The Zambia Daily Mail reported that Chingumbe granted the trans woman bail and said she could appeal the verdict to the Zambian High Court.

State Department spokesperson John Kirby on Wednesday told the Washington Blade during his daily press briefing that he had not seen the report of the trans woman’s conviction.

“If it’s true, it would be deeply concerning to the United States,” he said.

The Zambian government did not immediately respond to the Blade’s request for comment.

Zambia is a landlocked African country that borders Angola, Botswana, the Democratic Republic of Congo, Malawi, Mozambique, Namibia, Tanzania and Zimbabwe.

Zambia is among the more than 70 countries around the world in which consensual same-sex sexual acts remain criminalized.

Michael K. Lavers is the international news editor of the Washington Blade. Follow Michael

1 Comment
  • Going by the Zambian Penal Code, this prosecution of a single individual is not making sense to me because two were involved in the consensual act.
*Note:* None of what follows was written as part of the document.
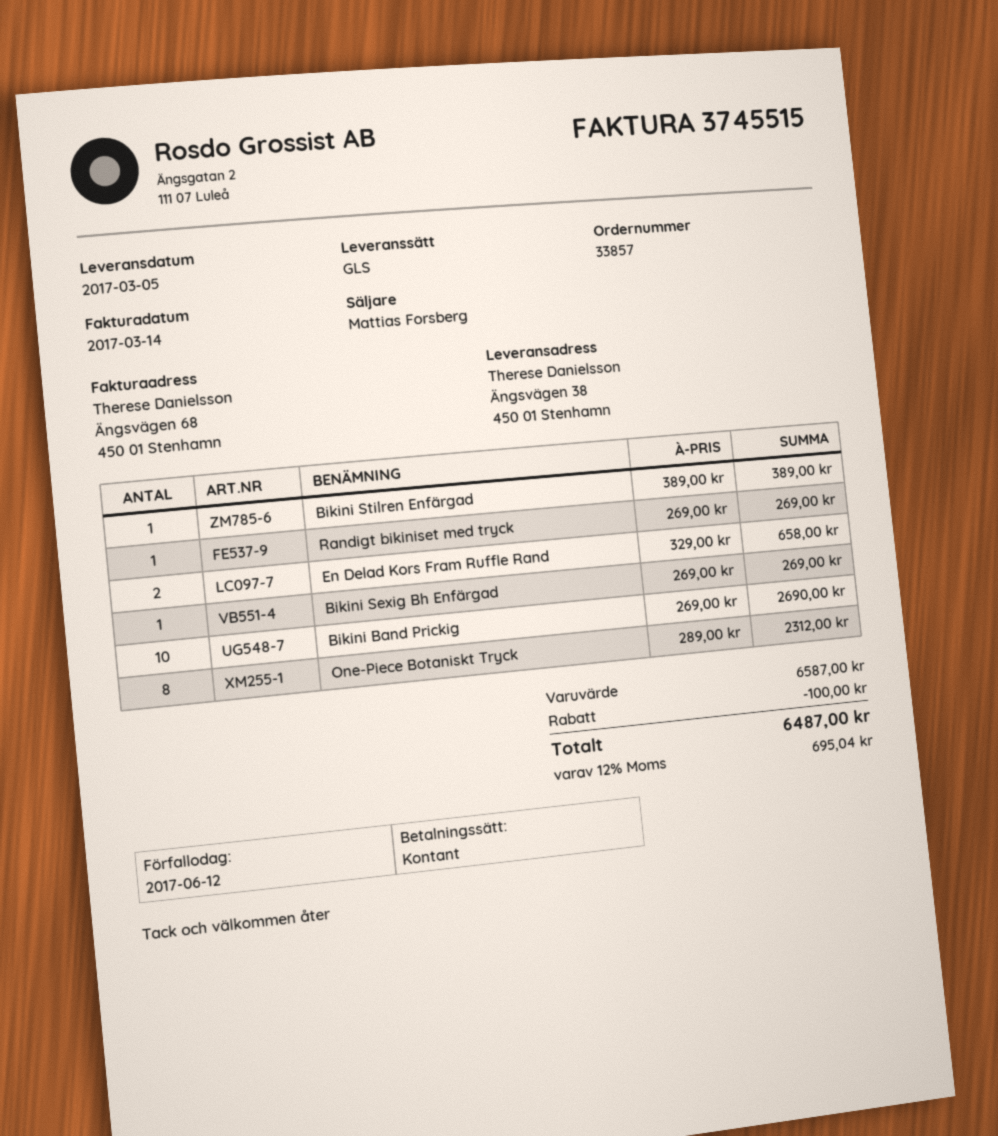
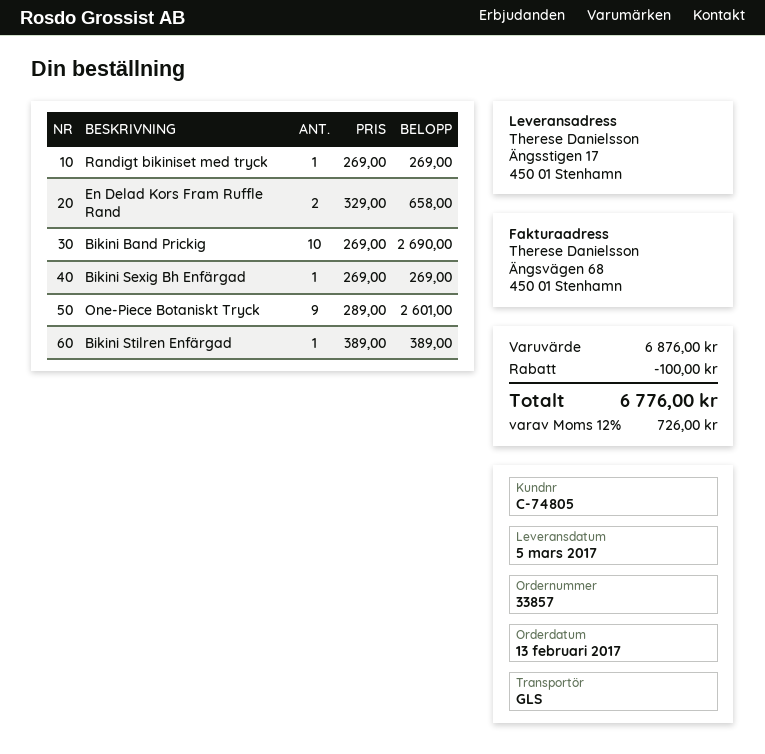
ship to: Ängsvägen 38, 450 01 Stenhamn -> Ängsstigen 17, 450 01 Stenhamn
One-Piece Botaniskt Tryck: 8 x 289.00 = 2312.00 -> 9 x 289.00 = 2601.00
subtotal: 6587.00 -> 6876.00
tax: 12% = 695.04 -> 12% = 726.00
total: 6487.00 -> 6776.00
According to the law both participants should be prosecuted together. (I have to emphasise here that my own opinion is that neither should be prosecuted!)

    Here are the relevant bits of the legislation, S155 of the Penal Code:

    Any person who-

    (a) has carnal knowledge of any person against the order of nature; or

    (c) permits a male person to have carnal knowledge of him or her against the order of nature; is guilty of a felony … ., (or commits a felony – I am not sure of the current wording)

    According to that, the trans woman can be prosecuted under sub-section (c), whereas the “plaintiff” can be prosecuted under (a).

    The plaintiff testified that the trans woman asked him to turn off the lights before they had anal sex.

    Is the “plaintiff “’s saying in his defence that in the dark he could not tell the difference between an anus and a vagina?

    The trans woman has been convicted in a magistrate’s court. If an appeal is launched, the High Court will come to a much more legally sensible decision.